Conserva el narrador el derrotismo, el escepticismo y la cierta torpeza de la obra anterior. Sigue confuso. El pasado, lo vivido en el Hotel Delfín, le remueve. Y necesita volver a Sapporo, para poner orden en su vida, para reconciliarse con el pasado. Y entonces empieza a conocer a gente. Gente extraña, claro. Muy extraña. Yuki, una adolescente con la que inicia una peculiar amistad y que jugará un papel clave en su vida. Ame, su madre, una fotógrafa que antepone su trabajo al cuidado de su hija, hasta el punto de que la abandona en un hotel sin percatarse de ello hasta días después. Gotanda, un actor que fue compañero de instituto del protagonista, que sólo quiere vivir una vida normal, alejada de los focos y las excentricidades. El padre de Yuki, un escritor con un nombre muy similar al del autor del libro. 

Con toques de humor, avanza la historia. El protagonista se siente desconectado del mundo y termina confundiendo realidad con ficción. Es una novela muy cinematográfica y muy musical, con muchos guiños a la cultura popular. Cinematográfica porque se describen algunos pasajes del libro como el guión de escenas de cine, y porque hay un filme que entra en ese juego de espejos entre lo que es real y lo que no, o lo aparente, o sólo lo parece. Y es musical porque Murakami introduce innumerables temas de rock, los que escucha el personaje principal. Hay toda una banda sonora del libro. 

Igual que Borges, con quien el autor japonés guarda innegables similitudes, escribía del tango, Murakami lo hace del rock. Y, por cierto, con una lucidez enorme cuando escribe "mientras conducía intenté recordar la bazofia que sonaba en la radio durante mi adolescencia. Nancy Sinatra... Pues sí, también era una mierda. Y The Monkees eran horribles. Incluso Elvis cantaba bastantes temas inmundos (...) Nada ha cambiado, me decía. Las cosas son siempre, siempre, siempre las mismas. Cambia el año, y unos grupos sustituyen a otros. En todas las épocas ha existido esa absurda música de usar y tirar, y seguirá existiendo en el futuro. Igual que los cambios en la marea provocados por la Luna". 

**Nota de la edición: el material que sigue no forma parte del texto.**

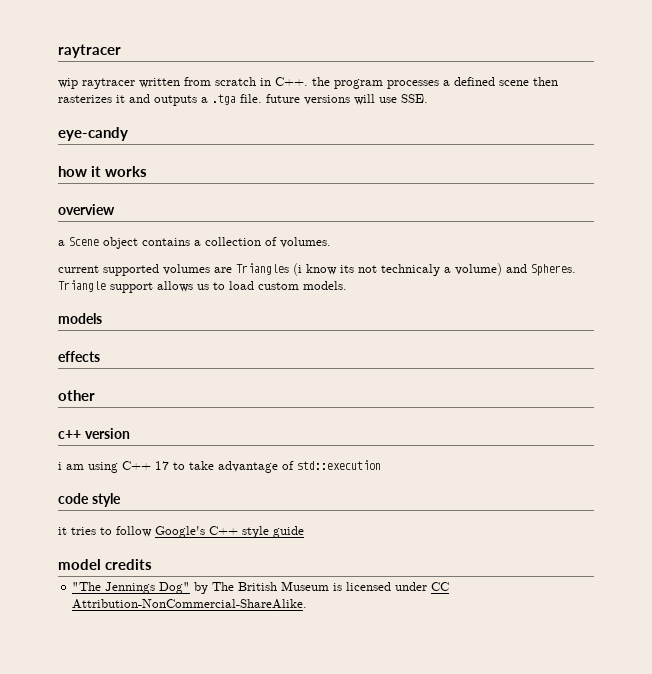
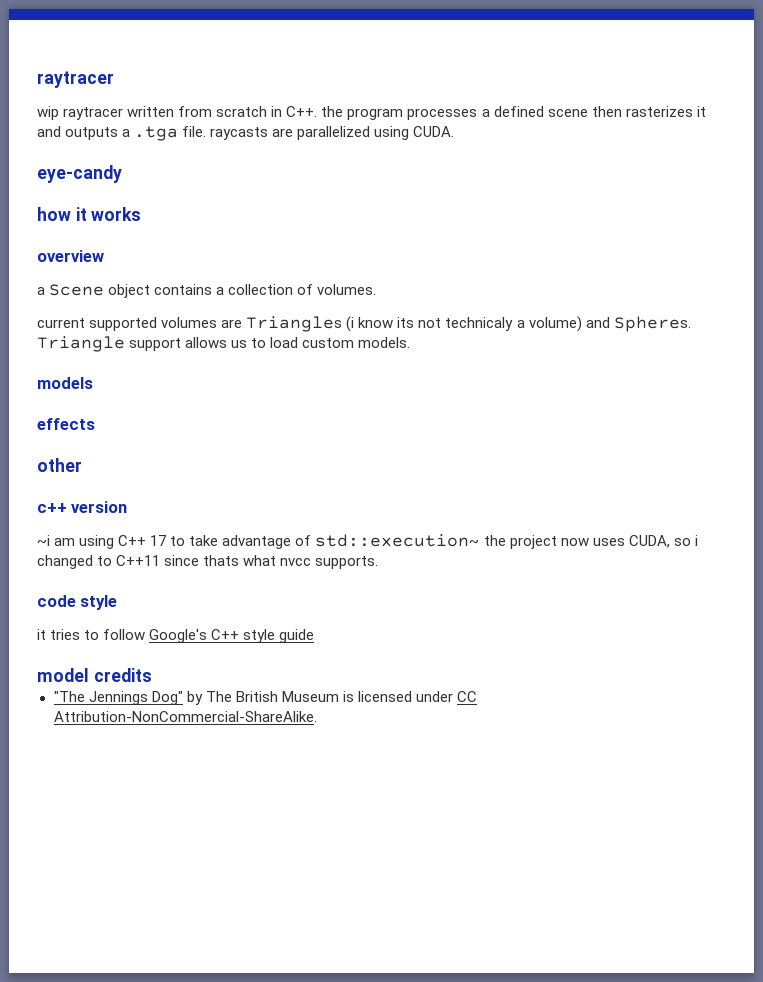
[266,94,428,105] future versions will use SSE. -> [210,126,455,140] raycasts are parallelized using CUDA.
[58,462,62,470] i -> [37,535,50,546] ~i
[297,460,381,470] std::execution -> [315,534,698,549] [37,555,379,569] std::execution~ the project now uses CUDA, so i changed to C++11 since thats what nvcc supports.

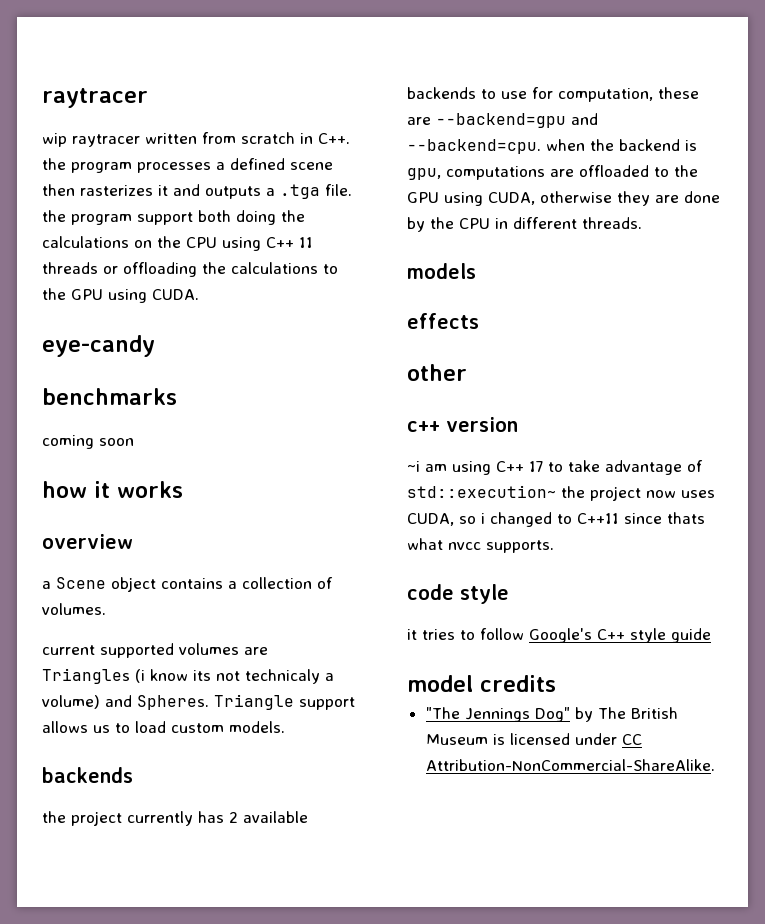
[210,126,371,140] raycasts are parallelized -> [42,210,305,225] [42,236,313,251] [42,262,338,277] [42,288,103,300] the program support both doing the calculations on the CPU using C++ 11 threads or offloading the calculations to the GPU
(122, 174) none -> [42,388,177,405] [42,435,134,449] // benchmarks // coming soon
(411, 342) none -> [42,767,133,783] [42,811,308,826] [407,87,699,102] [407,113,598,128] [407,139,697,154] [407,165,698,180] [407,191,720,206] [407,217,642,232] // backends // the project currently has 2 available backends to use for computation, these are --backend=gpu and --backend=cpu. when the backend is gpu, computations are offloaded to the GPU using CUDA, otherwise they are done by the CPU in different threads.

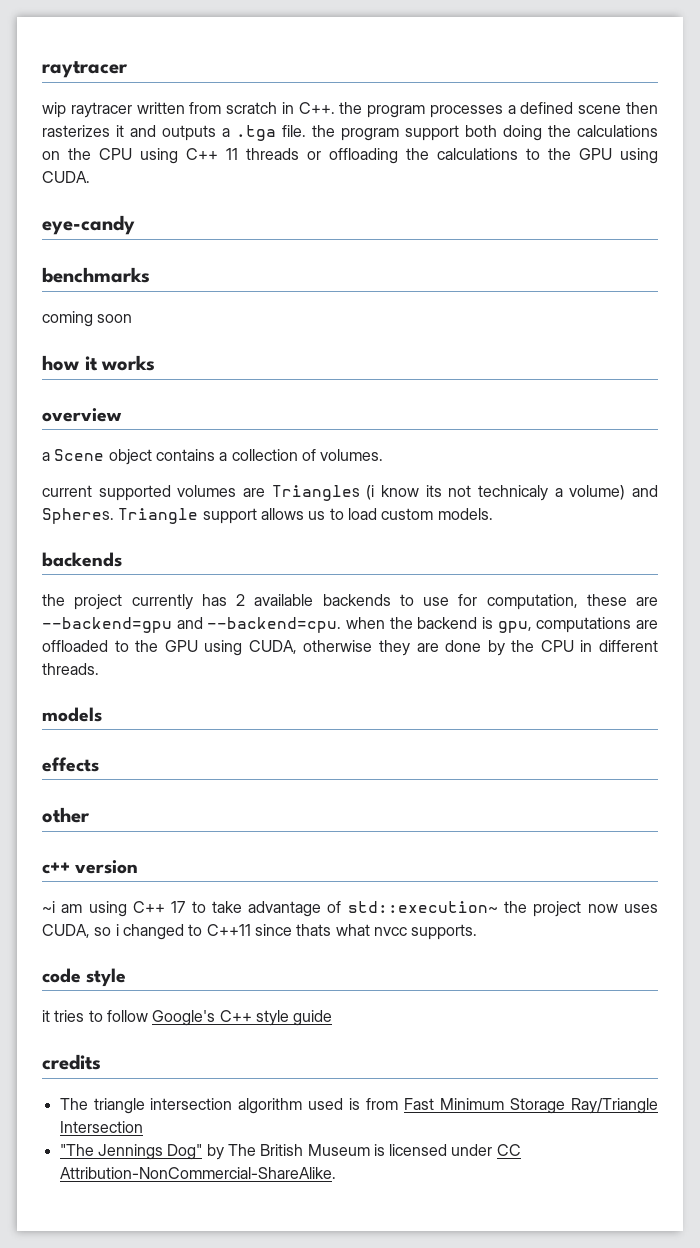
[407,675,473,692] model -> (333, 1018) none
(556, 683) none -> [59,1098,658,1114] [59,1121,143,1133] // The triangle intersection algorithm used is from Fast Minimum Storage Ray/Triangle Intersection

Se suceden los acontecimientos en la novela, aunque la trama casi es lo de menos. Lo de más es ese extrañamiento, esa confusión, esa falta de certezas. La incomunicación del protagonista, su desapego con el mundo real. Su necesidad de hacer una "reinserción social", de volver a conectarse la mundo. Y el camino que debe recorrer para ello, con sueños, o algo que se le parece, con realidades y fantasías. El autor describe hasta el más mínimo detalle de la realidad (cómo visten los personajes, qué comen, qué ingredientes añaden a las recetas que cocinan), precisamente, para hacer un contraste aún mayor con ese otro mundo irreal. Uno acaba la obra, como también leemos en un momento del libro, pensando que "era más real que la propia realidad. La realidad aún no había recobrado suficiente realismo". Por eso, empiezo a leer Tokio Blues, para seguir en el mundo de Murakami un rato más, para seguir bailando como si nadie mirara. Continuará.